Mas num canto com a avó ao lado, com um psicólogo voluntário que atua na região, a Gabriela, irredutível chorava não querer saber mais de viver, quanto mais de palhaços, músicos, circo, pandeiro ou canção. Um choro mais de revolta que de dor. Revolta com a própria dor, com o próprio sofrimento. Para ela não tinha cabimento nenhuma alegria, até ser cortejada pelo Café Pequeno.

Café Pequeno, o palhaço,  faz surgir flores do chapéu, chegou com seu grande sapato, e o espetáculo começou, a trupe se desorganizou em círculo, a mulher mais alta do mundo, o monociclista, o malabarista, a palhaça amiga, o mestre de cerimônias..Hulk, Shadow e seus companheiros viralatas se transformaram em "Leões", os risos brotaram vivos em todos, e então reparei que Gabriela também gargalhava, sua beleza explodia em sorriso.

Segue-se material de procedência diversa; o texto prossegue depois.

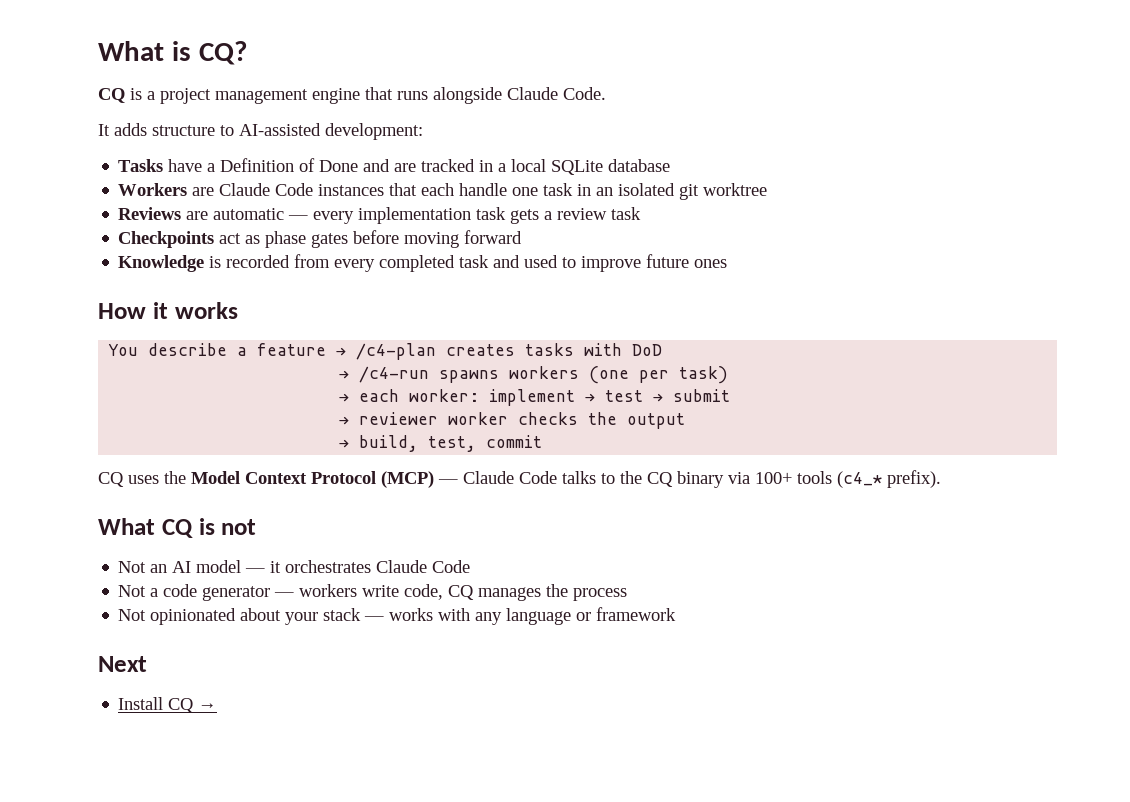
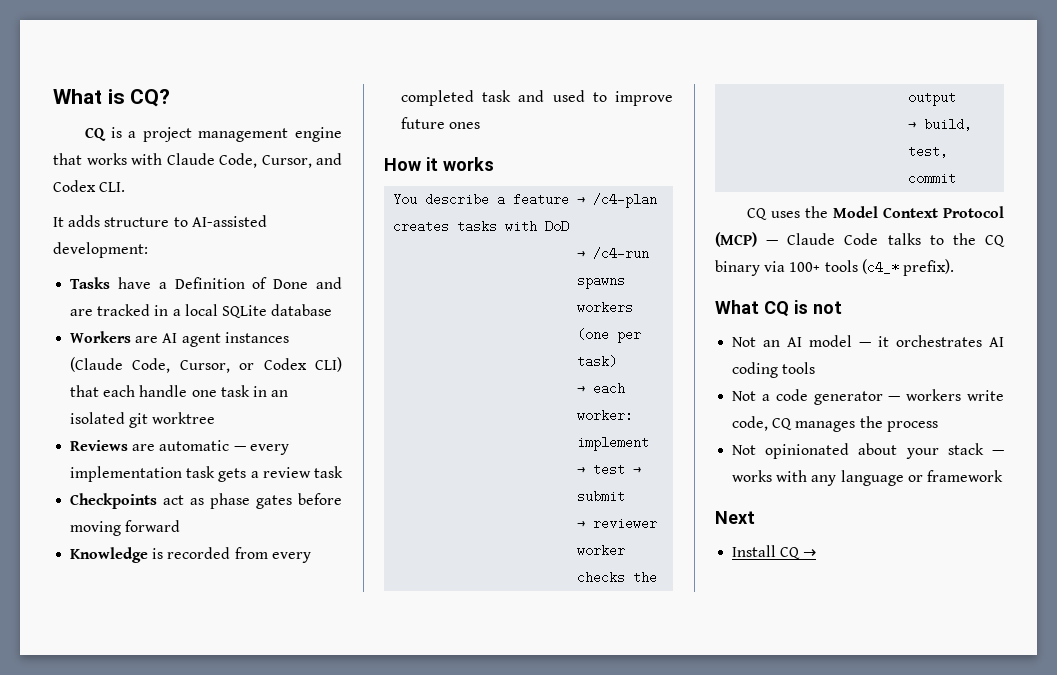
- CQ is a project management engine that runs alongside Claude Code.
+ CQ is a project management engine that works with Claude Code, Cursor, and Codex CLI.
- Workers are Claude Code instances that each handle one task in an isolated git worktree
+ Workers are AI agent instances (Claude Code, Cursor, or Codex CLI) that each handle one task in an isolated git worktree
- Not an AI model — it orchestrates Claude Code
+ Not an AI model — it orchestrates AI coding tools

Aí quem quase chorou fui eu.


As Brigadas Lúdicas do Crescer e Viver, com a participação do SindMusi,  estão se organizando para novas ações ainda esta semana e nas próximas, e diferentes artistas poderão levar sua colaboração aos que precisam desse ânimo na alma, pra aguentarem a barra que estão passando.